**YOUR TASK**
The listing below contains a span that opens with the line containing "row Mudassar Iqbal" and closes with the line containing "row order: Result_Id". Return that span exactly.

**GIVEN INFORMATION**

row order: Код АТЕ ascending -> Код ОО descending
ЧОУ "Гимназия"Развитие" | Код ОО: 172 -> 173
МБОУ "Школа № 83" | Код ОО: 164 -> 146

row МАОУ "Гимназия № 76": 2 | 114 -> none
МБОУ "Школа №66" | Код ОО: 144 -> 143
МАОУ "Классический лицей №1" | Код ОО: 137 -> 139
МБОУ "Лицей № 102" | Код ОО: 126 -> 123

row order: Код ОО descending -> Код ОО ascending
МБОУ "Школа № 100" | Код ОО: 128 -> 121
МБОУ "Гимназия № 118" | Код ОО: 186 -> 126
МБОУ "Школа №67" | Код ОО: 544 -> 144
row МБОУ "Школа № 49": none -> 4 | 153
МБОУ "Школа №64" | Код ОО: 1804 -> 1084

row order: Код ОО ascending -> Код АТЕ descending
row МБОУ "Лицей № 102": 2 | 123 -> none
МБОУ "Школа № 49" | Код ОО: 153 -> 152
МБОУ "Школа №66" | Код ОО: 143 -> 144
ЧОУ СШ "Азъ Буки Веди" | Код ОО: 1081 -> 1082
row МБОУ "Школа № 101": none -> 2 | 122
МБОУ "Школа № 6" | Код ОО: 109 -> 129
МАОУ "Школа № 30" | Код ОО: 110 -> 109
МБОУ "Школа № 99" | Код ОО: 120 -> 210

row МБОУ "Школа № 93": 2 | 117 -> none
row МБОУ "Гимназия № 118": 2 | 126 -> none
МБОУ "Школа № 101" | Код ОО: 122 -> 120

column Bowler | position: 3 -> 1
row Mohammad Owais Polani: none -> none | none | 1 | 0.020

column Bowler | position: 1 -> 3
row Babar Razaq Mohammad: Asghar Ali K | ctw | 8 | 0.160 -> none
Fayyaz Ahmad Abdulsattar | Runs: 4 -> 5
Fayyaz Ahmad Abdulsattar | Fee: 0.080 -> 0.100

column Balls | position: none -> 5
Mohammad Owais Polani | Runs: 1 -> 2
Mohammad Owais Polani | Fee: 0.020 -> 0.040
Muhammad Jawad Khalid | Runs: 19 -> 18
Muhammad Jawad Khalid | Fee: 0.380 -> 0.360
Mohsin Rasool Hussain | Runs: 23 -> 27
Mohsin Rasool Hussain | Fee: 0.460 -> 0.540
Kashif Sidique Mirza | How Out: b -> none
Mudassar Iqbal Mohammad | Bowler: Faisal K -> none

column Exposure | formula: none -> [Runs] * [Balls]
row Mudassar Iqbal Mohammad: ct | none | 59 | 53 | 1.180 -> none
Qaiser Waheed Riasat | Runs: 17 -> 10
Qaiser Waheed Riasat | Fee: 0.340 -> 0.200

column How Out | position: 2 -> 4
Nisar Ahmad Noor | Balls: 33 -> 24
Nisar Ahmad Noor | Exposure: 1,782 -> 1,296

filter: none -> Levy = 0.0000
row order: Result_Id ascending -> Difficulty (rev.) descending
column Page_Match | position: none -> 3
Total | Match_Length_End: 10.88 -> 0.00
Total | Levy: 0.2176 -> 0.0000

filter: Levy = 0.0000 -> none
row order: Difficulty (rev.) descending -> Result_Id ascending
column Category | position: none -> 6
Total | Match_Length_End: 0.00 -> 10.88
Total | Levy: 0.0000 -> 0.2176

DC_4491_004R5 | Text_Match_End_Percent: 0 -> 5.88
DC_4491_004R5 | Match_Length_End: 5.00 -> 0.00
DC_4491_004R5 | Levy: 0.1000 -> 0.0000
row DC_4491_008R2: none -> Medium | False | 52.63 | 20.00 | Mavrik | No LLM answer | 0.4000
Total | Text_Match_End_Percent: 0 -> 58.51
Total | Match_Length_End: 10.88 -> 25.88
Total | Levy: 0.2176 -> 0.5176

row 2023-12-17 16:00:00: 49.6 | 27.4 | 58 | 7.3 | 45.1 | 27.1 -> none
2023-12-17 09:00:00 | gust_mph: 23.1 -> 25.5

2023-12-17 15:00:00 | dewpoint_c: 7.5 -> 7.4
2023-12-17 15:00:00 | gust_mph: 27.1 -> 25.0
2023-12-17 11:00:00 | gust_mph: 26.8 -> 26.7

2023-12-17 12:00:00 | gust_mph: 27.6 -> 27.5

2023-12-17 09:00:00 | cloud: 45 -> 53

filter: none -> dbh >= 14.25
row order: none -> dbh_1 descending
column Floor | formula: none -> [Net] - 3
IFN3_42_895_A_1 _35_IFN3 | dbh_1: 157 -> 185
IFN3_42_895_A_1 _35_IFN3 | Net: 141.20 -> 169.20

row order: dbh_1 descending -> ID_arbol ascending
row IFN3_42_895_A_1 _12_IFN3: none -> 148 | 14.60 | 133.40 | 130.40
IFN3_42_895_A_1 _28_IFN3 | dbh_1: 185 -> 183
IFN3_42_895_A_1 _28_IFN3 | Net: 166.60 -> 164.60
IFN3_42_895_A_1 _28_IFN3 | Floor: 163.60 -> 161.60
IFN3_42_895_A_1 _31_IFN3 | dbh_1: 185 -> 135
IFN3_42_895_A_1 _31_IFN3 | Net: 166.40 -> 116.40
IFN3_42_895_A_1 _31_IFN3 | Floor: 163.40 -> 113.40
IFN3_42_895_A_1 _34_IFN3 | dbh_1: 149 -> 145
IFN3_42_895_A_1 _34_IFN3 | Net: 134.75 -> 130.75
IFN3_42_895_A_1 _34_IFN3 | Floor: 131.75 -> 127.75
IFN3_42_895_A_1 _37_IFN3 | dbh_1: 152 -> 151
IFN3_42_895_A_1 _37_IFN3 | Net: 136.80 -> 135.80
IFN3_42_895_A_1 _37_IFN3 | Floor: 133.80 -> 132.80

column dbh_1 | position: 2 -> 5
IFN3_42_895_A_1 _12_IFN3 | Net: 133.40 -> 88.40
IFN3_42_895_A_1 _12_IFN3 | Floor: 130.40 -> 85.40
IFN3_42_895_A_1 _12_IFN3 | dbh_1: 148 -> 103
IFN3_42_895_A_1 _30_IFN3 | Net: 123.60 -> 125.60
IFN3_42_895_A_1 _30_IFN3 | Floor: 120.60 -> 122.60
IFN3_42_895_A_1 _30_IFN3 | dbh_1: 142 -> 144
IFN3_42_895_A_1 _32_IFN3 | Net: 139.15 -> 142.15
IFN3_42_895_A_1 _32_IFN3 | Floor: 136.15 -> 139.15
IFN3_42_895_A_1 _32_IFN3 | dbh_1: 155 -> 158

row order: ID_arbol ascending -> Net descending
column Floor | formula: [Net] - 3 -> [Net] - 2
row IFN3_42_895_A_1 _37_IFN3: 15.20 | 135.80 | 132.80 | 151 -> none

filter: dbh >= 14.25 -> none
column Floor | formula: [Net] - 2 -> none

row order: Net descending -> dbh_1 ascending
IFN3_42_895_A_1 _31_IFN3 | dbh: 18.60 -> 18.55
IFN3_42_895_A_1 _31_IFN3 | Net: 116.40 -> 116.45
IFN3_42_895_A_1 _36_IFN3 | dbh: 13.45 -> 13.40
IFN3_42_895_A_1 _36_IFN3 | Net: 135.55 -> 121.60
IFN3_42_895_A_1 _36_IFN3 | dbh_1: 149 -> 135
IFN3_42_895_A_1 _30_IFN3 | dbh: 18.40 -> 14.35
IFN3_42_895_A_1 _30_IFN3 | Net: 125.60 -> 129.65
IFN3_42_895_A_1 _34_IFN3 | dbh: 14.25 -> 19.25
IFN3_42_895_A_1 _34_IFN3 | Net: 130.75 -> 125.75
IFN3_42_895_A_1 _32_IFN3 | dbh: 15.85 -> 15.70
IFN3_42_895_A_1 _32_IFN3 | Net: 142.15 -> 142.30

**EXPECTED ANSWER**
row Mudassar Iqbal Mohammad: ct | none | 59 | 53 | 1.180 -> none
Qaiser Waheed Riasat | Runs: 17 -> 10
Qaiser Waheed Riasat | Fee: 0.340 -> 0.200

column How Out | position: 2 -> 4
Nisar Ahmad Noor | Balls: 33 -> 24
Nisar Ahmad Noor | Exposure: 1,782 -> 1,296

filter: none -> Levy = 0.0000
row order: Result_Id ascending -> Difficulty (rev.) descending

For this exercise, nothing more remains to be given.